> **Task details**
The lines below that include "type" are to be found and copied.

[[ Task input, beginning ]]

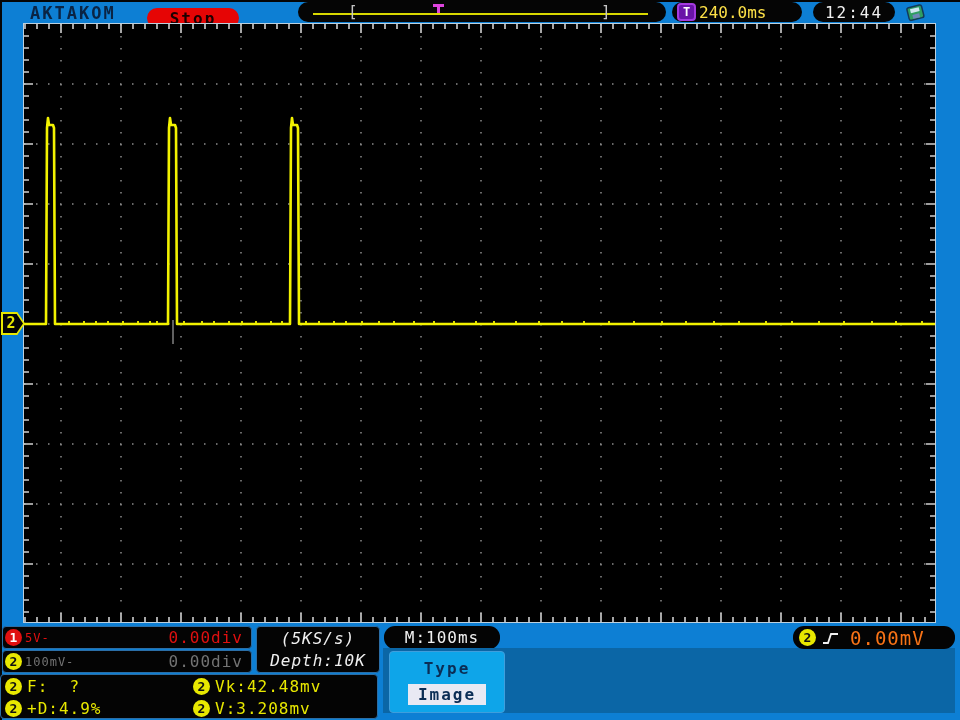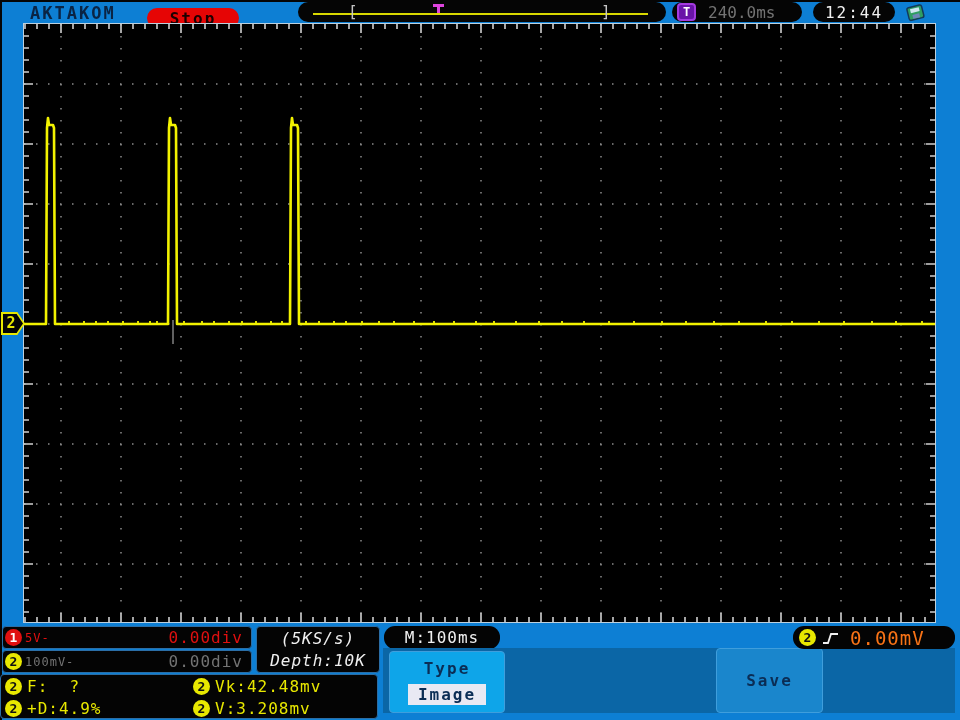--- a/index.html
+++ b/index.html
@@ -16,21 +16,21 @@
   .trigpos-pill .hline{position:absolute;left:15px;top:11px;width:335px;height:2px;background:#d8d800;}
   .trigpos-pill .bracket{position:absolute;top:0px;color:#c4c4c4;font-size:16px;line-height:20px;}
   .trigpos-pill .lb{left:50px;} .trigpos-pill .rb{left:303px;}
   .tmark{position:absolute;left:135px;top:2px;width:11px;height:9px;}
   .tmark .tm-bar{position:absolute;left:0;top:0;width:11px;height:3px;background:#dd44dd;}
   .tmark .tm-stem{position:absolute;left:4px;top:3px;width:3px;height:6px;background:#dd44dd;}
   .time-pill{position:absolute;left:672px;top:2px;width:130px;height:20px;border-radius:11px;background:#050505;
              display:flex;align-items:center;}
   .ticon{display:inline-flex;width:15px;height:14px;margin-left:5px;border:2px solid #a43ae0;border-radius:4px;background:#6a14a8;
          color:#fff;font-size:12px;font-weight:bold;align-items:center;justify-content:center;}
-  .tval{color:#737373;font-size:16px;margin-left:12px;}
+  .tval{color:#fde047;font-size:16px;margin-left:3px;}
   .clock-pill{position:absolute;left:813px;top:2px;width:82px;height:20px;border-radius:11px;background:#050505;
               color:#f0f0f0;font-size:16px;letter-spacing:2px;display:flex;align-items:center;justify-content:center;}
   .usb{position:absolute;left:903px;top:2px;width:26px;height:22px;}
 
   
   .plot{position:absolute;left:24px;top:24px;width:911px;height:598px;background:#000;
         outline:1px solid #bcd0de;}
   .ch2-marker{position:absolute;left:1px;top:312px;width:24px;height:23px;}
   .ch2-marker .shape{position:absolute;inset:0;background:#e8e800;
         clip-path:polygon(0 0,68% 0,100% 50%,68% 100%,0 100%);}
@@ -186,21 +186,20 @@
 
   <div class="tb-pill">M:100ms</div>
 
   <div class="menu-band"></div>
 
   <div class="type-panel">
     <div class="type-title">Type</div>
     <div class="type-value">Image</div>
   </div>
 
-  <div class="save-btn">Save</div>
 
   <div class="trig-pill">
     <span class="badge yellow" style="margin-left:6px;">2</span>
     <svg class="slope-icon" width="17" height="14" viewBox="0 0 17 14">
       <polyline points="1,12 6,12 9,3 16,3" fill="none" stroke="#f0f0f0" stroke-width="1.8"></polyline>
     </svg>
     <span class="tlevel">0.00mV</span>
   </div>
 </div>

[[ Task input, end ]]
[[ Task input, beginning ]]

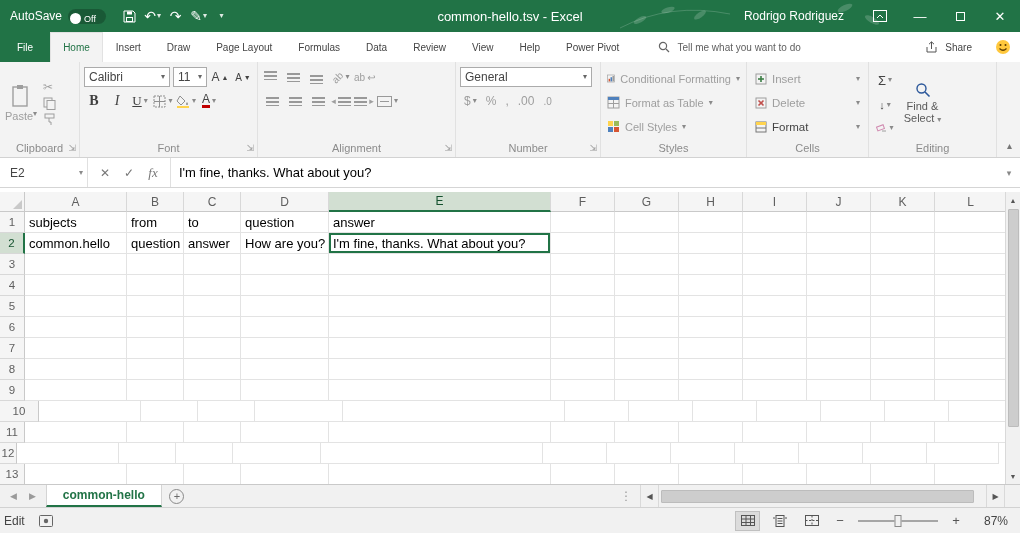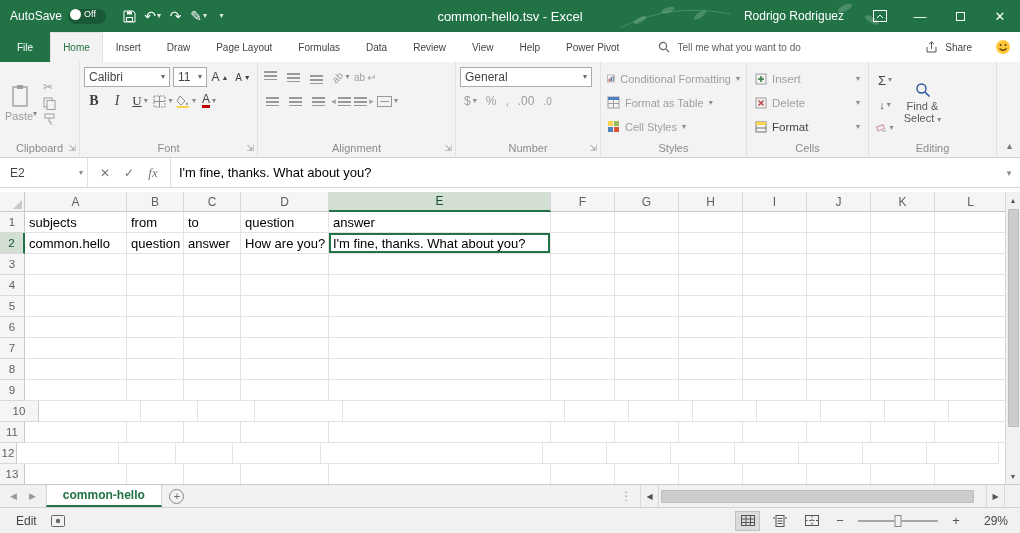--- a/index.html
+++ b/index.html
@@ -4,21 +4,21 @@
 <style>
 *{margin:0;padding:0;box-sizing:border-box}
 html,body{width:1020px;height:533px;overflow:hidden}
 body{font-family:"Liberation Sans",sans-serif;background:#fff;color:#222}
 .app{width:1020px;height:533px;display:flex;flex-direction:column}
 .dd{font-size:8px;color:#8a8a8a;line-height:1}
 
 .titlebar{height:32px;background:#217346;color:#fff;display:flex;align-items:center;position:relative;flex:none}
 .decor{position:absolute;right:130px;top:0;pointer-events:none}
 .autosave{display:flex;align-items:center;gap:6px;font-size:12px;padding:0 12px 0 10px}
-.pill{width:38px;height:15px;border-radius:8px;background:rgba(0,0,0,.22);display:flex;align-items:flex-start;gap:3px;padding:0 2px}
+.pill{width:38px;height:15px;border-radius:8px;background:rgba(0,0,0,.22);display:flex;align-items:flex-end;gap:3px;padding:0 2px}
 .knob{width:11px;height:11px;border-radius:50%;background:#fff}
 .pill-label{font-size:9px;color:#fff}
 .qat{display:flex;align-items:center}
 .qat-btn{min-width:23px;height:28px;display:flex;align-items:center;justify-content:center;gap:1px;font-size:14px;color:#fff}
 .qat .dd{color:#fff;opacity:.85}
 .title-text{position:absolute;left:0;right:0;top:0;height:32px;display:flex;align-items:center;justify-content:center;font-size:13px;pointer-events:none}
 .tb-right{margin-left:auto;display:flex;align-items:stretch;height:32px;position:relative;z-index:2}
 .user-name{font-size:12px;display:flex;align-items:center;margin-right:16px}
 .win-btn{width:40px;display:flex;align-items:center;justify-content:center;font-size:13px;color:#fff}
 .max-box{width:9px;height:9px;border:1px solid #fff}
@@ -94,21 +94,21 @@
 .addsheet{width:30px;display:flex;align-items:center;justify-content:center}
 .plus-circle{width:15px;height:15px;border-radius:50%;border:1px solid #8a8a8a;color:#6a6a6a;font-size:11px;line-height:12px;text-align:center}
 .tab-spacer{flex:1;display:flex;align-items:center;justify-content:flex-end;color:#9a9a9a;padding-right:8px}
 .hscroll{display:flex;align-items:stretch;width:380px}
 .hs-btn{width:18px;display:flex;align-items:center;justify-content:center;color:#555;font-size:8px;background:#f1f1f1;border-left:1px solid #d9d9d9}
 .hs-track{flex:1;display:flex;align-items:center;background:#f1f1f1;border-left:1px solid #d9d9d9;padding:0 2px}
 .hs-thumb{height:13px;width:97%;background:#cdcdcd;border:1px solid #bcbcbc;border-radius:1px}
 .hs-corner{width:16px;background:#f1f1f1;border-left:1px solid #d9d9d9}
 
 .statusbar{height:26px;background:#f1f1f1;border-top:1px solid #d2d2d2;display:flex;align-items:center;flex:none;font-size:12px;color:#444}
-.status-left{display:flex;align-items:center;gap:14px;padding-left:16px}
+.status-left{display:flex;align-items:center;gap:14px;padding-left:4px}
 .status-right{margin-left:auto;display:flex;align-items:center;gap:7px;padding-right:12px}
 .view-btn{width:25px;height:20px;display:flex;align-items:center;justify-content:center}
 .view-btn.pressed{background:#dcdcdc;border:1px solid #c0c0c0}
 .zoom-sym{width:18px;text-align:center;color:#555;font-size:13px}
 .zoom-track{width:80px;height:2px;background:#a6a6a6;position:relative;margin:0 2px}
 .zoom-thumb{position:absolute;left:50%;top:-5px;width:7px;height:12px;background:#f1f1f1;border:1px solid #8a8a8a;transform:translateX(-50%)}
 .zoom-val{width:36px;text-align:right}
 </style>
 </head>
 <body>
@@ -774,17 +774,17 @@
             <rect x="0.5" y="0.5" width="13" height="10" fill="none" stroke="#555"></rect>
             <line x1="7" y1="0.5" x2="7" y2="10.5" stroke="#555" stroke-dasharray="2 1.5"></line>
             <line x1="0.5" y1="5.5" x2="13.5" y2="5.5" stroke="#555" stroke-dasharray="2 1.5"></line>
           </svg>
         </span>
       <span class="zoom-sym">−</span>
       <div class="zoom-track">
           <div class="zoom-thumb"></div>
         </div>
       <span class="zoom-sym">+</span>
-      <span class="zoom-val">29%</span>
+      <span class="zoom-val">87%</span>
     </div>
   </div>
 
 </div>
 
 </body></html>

[[ Task input, end ]]

> **Exercise response**
   <div class="type-panel">
     <div class="type-title">Type</div>
     <div class="type-value">Image</div>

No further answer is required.